Could you set down exactly the lines of the data below, starting at the one that holds "[132,137,172,150] vote. ->" and ending at the one that holds "[323,136,687,155] usually involved", both included, and only those?

------ DATA SHOWN

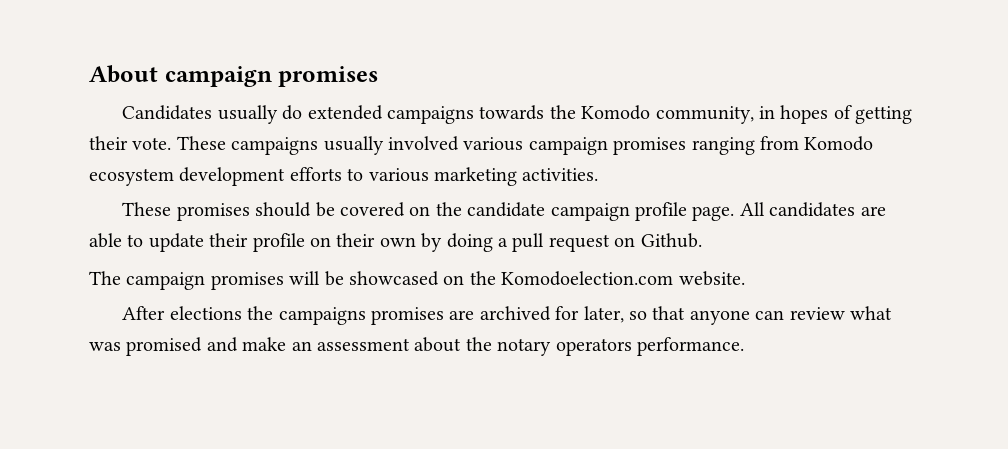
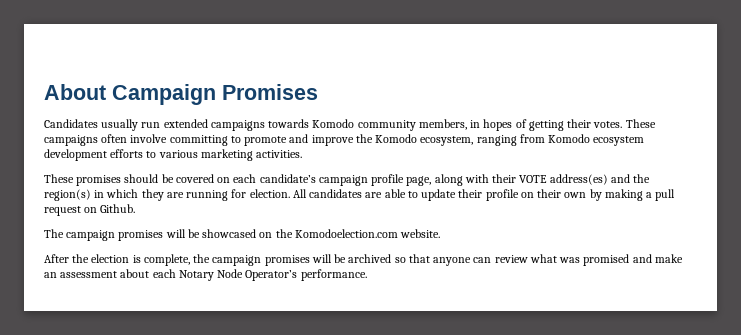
[164,66,379,87] campaign promises -> [112,84,318,105] Campaign Promises
[282,105,303,120] do -> [141,122,161,128] run
[549,105,754,124] the Komodo community, -> [312,119,467,131] Komodo community members,
[132,137,172,150] vote. -> [593,121,623,128] votes.
[323,136,687,155] usually involved various campaign promises -> [101,134,474,146] often involve committing to promote and improve the Komodo ecosystem,
[435,202,735,221] the candidate campaign profile page. -> [233,174,651,186] [44,189,290,201] each candidate’s campaign profile page, along with their VOTE address(es) and the region(s) in which they are running for election.
[446,233,493,252] doing -> [604,189,643,201] making
[169,306,624,325] elections the campaigns promises are archived for later, -> [72,254,392,266] the election is complete, the campaign promises will be archived
[465,337,632,356] the notary operators -> [152,269,298,281] each Notary Node Operator’s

------------

→ **RESULT OF THIS TASK**
[132,137,172,150] vote. -> [593,121,623,128] votes.
[323,136,687,155] usually involved various campaign promises -> [101,134,474,146] often involve committing to promote and improve the Komodo ecosystem,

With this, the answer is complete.